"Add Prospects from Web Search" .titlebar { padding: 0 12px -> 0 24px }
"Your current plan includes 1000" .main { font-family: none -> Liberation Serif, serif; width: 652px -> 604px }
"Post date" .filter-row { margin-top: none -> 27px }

● ● ● ●

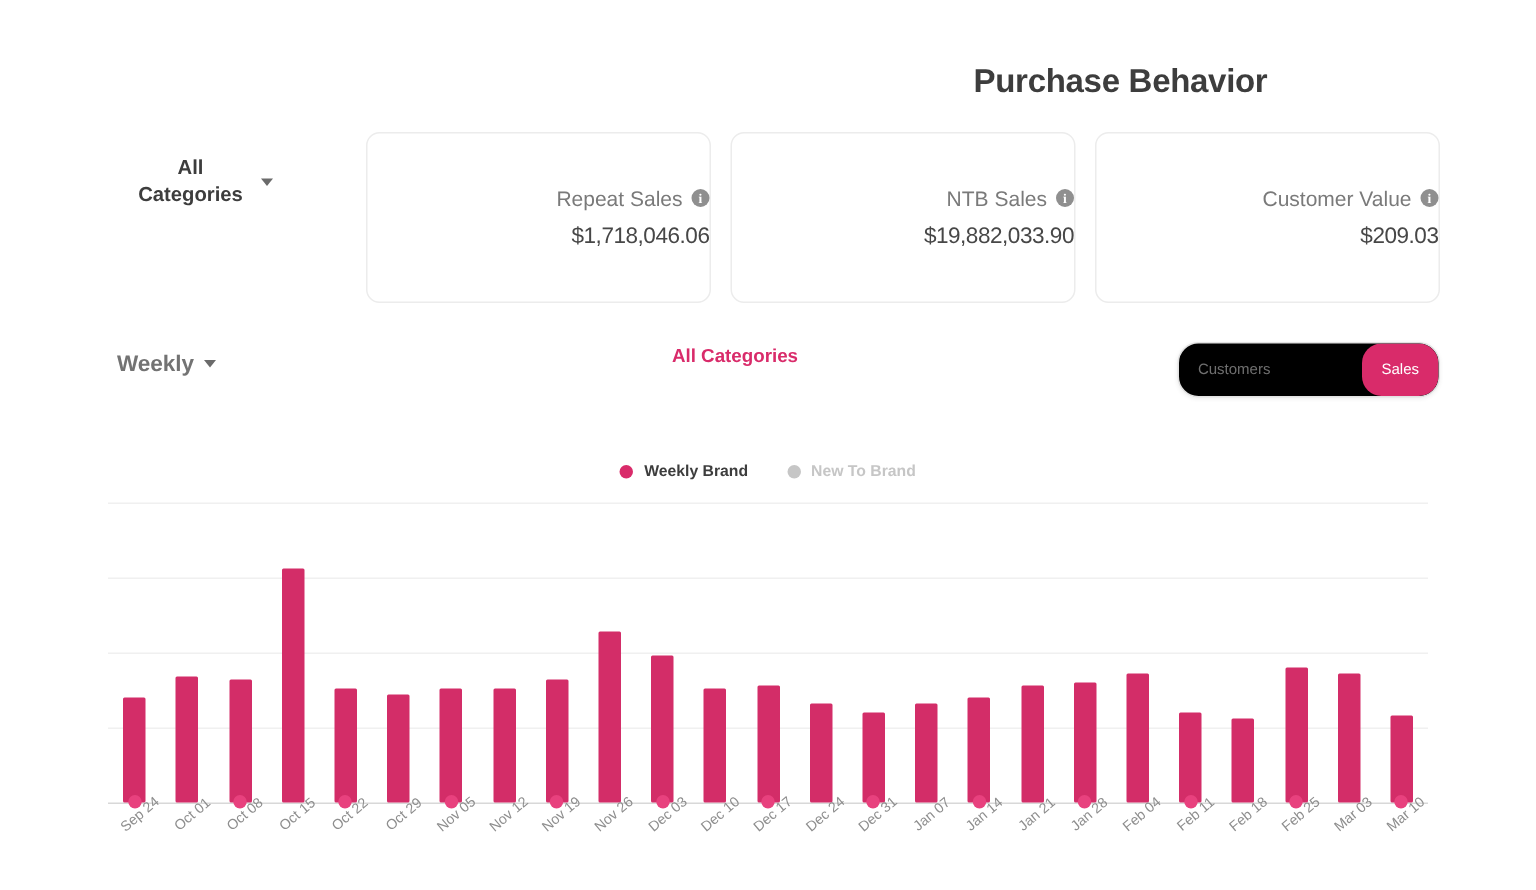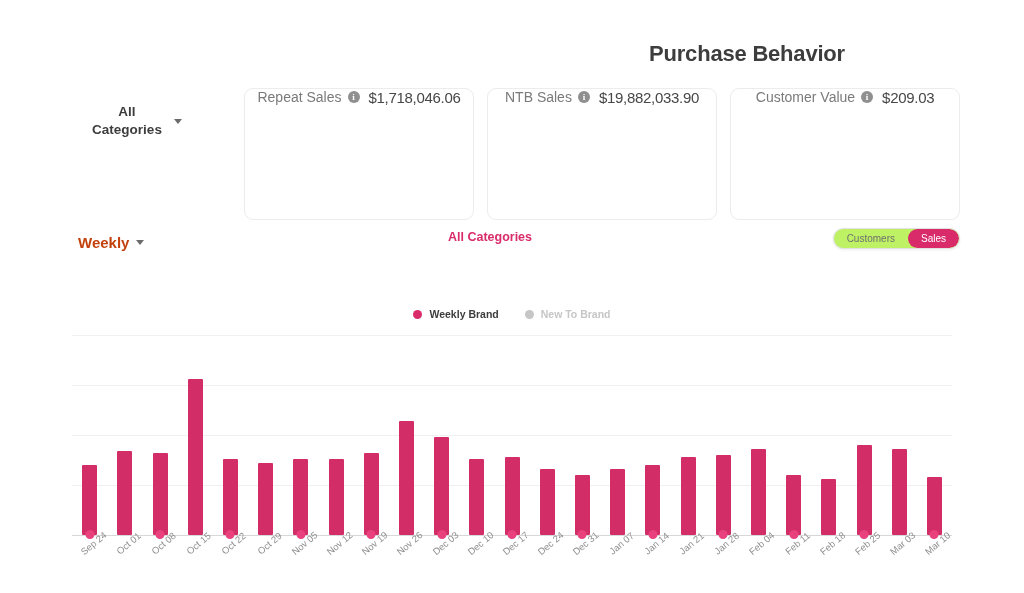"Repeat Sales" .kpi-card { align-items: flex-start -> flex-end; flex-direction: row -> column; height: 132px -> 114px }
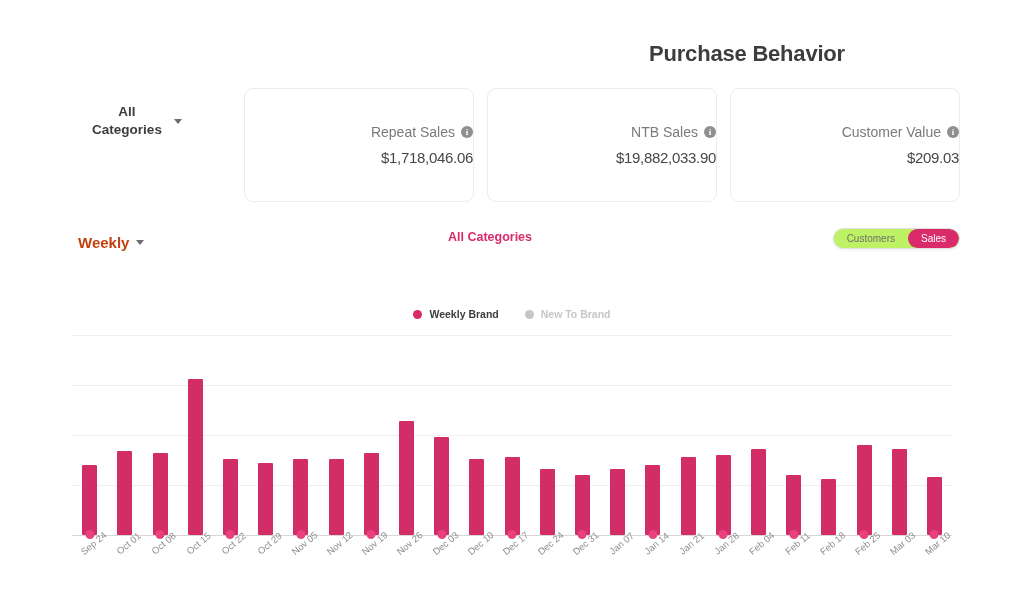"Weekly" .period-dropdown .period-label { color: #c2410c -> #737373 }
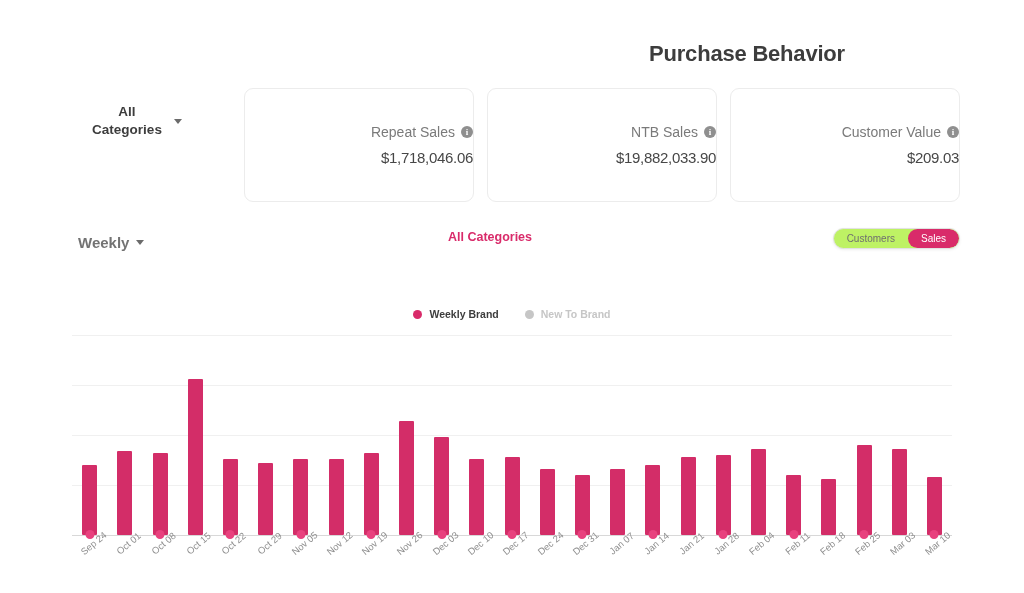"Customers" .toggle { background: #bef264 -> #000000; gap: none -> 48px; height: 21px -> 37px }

● ● ● ●

What to work on: All lines above from the one containing "align-items: flex-start ->" up to and including the one containing "background: #bef264 ->" are to be set down exactly, and nothing else. Leave images out.

Result below:
"Repeat Sales" .kpi-card { align-items: flex-start -> flex-end; flex-direction: row -> column; height: 132px -> 114px }
"Weekly" .period-dropdown .period-label { color: #c2410c -> #737373 }
"Customers" .toggle { background: #bef264 -> #000000; gap: none -> 48px; height: 21px -> 37px }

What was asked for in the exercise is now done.